Excerpted data
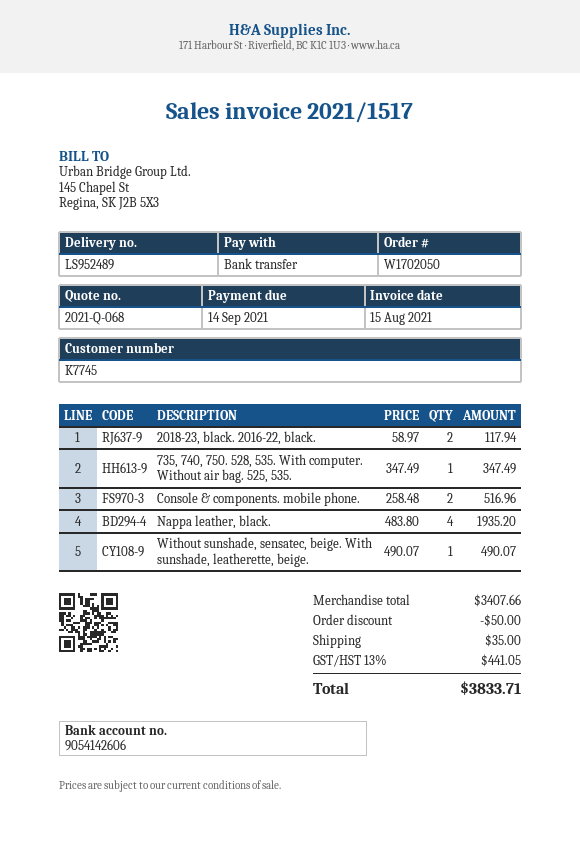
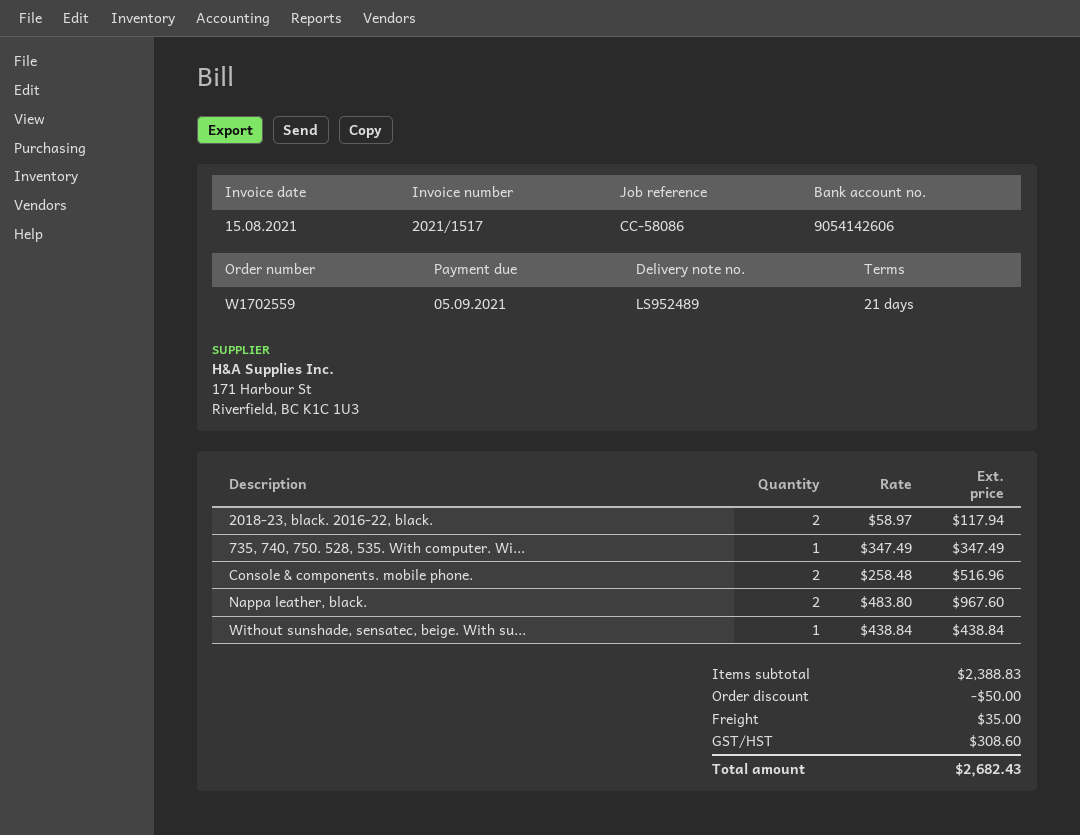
order number: W1702050 -> W1702559
due date: 2021-09-14 -> 2021-09-05
Nappa leather, black.: 4 x 483.80 = 1935.20 -> 2 x 483.80 = 967.60
Without sunshade, sensatec, beige. With sunshade, leatherette, beige.: 1 x 490.07 = 490.07 -> 1 x 438.84 = 438.84
subtotal: 3407.66 -> 2388.83
tax: 441.05 -> 308.60
total: 3833.71 -> 2682.43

Assignment
The listing above should be returned word for word, with pictures omitted.

Solution to this task
order number: W1702050 -> W1702559
due date: 2021-09-14 -> 2021-09-05
Nappa leather, black.: 4 x 483.80 = 1935.20 -> 2 x 483.80 = 967.60
Without sunshade, sensatec, beige. With sunshade, leatherette, beige.: 1 x 490.07 = 490.07 -> 1 x 438.84 = 438.84
subtotal: 3407.66 -> 2388.83
tax: 441.05 -> 308.60
total: 3833.71 -> 2682.43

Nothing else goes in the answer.